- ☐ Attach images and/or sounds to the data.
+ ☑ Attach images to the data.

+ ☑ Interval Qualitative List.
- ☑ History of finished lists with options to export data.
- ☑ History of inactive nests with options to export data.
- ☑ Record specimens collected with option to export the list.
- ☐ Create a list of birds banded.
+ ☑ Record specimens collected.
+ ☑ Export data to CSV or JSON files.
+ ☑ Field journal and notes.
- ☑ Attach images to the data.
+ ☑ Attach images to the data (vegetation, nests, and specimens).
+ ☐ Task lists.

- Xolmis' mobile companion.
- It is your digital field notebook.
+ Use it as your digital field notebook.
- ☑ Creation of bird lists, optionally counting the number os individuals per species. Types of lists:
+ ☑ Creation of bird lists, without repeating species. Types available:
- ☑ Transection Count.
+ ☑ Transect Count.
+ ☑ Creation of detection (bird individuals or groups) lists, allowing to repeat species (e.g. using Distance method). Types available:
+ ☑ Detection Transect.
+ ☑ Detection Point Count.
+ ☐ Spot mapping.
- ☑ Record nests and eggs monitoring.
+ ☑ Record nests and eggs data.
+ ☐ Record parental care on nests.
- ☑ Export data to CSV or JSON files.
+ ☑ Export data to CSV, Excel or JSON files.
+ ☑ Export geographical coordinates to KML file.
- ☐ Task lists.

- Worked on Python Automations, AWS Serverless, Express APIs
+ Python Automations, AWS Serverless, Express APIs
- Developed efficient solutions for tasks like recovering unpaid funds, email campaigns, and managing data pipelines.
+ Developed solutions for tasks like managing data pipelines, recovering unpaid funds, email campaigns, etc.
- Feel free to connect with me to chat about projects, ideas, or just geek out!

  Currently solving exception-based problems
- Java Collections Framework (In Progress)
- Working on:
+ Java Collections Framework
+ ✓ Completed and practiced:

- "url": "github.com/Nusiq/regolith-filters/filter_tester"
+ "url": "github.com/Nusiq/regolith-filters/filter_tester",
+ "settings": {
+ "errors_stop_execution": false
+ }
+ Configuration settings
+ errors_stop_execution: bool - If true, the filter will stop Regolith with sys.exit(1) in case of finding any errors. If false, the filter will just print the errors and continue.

*****

▶ Work to be completed
Every line from the one holding "Excel or JSON files." through the final line of the listing must be echoed exactly; leave out all other lines.

▶ Written answer
+ ☑ Export data to CSV, Excel or JSON files.
+ ☑ Export geographical coordinates to KML file.
- ☐ Task lists.

- Worked on Python Automations, AWS Serverless, Express APIs
+ Python Automations, AWS Serverless, Express APIs
- Developed efficient solutions for tasks like recovering unpaid funds, email campaigns, and managing data pipelines.
+ Developed solutions for tasks like managing data pipelines, recovering unpaid funds, email campaigns, etc.
- Feel free to connect with me to chat about projects, ideas, or just geek out!

  Currently solving exception-based problems
- Java Collections Framework (In Progress)
- Working on:
+ Java Collections Framework
+ ✓ Completed and practiced:

- "url": "github.com/Nusiq/regolith-filters/filter_tester"
+ "url": "github.com/Nusiq/regolith-filters/filter_tester",
+ "settings": {
+ "errors_stop_execution": false
+ }
+ Configuration settings
+ errors_stop_execution: bool - If true, the filter will stop Regolith with sys.exit(1) in case of finding any errors. If false, the filter will just print the errors and continue.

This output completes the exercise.